_Exercise goal_:
Print the first line of the data below and every one after it, through the line containing "Podczas pierwszego logowania system poprosi", exactly as written.

Structured diff data:
□ □ □ □ □ □ □
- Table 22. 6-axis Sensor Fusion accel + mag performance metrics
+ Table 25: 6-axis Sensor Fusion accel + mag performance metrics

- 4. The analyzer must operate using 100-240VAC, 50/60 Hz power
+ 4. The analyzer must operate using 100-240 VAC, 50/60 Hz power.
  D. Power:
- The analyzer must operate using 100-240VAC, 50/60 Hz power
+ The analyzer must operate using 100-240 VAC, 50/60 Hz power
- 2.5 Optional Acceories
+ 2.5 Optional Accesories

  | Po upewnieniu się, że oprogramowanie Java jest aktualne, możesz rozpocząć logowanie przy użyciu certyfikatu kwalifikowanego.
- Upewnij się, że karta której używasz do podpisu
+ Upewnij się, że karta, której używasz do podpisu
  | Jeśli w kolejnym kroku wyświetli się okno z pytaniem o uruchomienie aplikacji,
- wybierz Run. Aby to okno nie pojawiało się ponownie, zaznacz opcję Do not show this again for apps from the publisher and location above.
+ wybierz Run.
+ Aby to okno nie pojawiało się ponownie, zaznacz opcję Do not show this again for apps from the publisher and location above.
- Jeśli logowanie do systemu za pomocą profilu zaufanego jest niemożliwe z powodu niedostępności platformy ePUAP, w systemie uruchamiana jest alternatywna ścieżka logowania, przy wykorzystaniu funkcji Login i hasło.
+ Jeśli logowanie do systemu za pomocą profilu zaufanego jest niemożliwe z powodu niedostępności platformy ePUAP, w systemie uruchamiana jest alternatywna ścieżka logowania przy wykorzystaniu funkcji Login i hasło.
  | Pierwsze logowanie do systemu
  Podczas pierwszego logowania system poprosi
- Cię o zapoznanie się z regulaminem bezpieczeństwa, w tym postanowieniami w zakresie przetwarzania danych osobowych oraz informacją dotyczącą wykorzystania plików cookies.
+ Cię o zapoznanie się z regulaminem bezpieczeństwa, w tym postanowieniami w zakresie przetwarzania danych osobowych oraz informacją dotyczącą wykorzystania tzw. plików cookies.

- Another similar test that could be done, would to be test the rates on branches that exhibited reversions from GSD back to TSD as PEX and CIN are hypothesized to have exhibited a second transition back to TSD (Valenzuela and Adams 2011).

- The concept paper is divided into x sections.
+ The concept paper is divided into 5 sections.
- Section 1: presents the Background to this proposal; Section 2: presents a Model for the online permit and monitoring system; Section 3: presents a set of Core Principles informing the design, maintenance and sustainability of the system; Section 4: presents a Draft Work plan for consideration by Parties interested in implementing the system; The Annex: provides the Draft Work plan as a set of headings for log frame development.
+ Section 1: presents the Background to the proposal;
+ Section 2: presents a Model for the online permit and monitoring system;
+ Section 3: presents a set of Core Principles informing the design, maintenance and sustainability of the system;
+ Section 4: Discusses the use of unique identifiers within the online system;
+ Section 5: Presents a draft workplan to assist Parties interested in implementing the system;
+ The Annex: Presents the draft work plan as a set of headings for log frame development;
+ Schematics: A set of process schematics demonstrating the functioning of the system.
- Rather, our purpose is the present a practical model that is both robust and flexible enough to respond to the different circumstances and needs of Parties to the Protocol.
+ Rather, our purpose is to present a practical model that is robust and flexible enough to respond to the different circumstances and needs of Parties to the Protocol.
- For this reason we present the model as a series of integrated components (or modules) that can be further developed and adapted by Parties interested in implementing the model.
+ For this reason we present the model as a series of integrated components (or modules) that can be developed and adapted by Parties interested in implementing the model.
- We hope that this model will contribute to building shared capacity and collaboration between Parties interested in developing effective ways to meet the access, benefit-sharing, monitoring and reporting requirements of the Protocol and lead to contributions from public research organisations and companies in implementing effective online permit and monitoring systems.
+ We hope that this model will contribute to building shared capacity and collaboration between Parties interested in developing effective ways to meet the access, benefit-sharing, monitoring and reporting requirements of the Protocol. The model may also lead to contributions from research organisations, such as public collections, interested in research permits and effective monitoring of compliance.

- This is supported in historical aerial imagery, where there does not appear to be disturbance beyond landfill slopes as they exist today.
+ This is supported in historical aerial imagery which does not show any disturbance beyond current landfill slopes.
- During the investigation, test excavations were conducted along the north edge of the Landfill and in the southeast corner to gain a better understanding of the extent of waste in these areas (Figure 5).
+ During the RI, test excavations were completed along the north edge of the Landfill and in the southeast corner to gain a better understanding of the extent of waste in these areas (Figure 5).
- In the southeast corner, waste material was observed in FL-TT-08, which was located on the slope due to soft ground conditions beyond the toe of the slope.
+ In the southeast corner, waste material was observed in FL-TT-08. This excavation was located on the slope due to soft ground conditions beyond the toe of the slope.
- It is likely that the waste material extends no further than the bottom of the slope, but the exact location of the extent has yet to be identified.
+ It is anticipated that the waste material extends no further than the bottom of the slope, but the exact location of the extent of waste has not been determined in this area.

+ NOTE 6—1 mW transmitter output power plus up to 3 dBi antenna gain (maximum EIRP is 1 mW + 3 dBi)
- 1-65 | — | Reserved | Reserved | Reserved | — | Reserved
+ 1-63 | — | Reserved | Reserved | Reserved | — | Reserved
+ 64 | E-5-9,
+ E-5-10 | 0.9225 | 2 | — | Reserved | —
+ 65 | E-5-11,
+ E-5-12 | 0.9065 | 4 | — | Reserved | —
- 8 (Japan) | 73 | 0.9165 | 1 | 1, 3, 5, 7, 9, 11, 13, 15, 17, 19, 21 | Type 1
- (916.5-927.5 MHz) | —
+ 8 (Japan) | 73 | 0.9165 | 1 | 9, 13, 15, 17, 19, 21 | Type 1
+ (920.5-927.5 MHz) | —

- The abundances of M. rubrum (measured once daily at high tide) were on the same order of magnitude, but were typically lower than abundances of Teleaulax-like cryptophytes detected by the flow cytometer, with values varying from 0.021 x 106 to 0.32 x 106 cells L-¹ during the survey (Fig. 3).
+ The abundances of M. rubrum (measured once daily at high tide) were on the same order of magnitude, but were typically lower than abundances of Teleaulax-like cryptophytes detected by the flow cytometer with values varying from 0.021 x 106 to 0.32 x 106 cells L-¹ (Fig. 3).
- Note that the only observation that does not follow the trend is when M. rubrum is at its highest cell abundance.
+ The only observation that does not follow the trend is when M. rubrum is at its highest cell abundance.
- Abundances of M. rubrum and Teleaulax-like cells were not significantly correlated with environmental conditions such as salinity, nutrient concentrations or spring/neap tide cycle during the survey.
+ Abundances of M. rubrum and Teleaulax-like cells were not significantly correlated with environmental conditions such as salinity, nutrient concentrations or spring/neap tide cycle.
□ □ □ □ □ □ □
_Response to this task_:
- Table 22. 6-axis Sensor Fusion accel + mag performance metrics
+ Table 25: 6-axis Sensor Fusion accel + mag performance metrics

- 4. The analyzer must operate using 100-240VAC, 50/60 Hz power
+ 4. The analyzer must operate using 100-240 VAC, 50/60 Hz power.
  D. Power:
- The analyzer must operate using 100-240VAC, 50/60 Hz power
+ The analyzer must operate using 100-240 VAC, 50/60 Hz power
- 2.5 Optional Acceories
+ 2.5 Optional Accesories

  | Po upewnieniu się, że oprogramowanie Java jest aktualne, możesz rozpocząć logowanie przy użyciu certyfikatu kwalifikowanego.
- Upewnij się, że karta której używasz do podpisu
+ Upewnij się, że karta, której używasz do podpisu
  | Jeśli w kolejnym kroku wyświetli się okno z pytaniem o uruchomienie aplikacji,
- wybierz Run. Aby to okno nie pojawiało się ponownie, zaznacz opcję Do not show this again for apps from the publisher and location above.
+ wybierz Run.
+ Aby to okno nie pojawiało się ponownie, zaznacz opcję Do not show this again for apps from the publisher and location above.
- Jeśli logowanie do systemu za pomocą profilu zaufanego jest niemożliwe z powodu niedostępności platformy ePUAP, w systemie uruchamiana jest alternatywna ścieżka logowania, przy wykorzystaniu funkcji Login i hasło.
+ Jeśli logowanie do systemu za pomocą profilu zaufanego jest niemożliwe z powodu niedostępności platformy ePUAP, w systemie uruchamiana jest alternatywna ścieżka logowania przy wykorzystaniu funkcji Login i hasło.
  | Pierwsze logowanie do systemu
  Podczas pierwszego logowania system poprosi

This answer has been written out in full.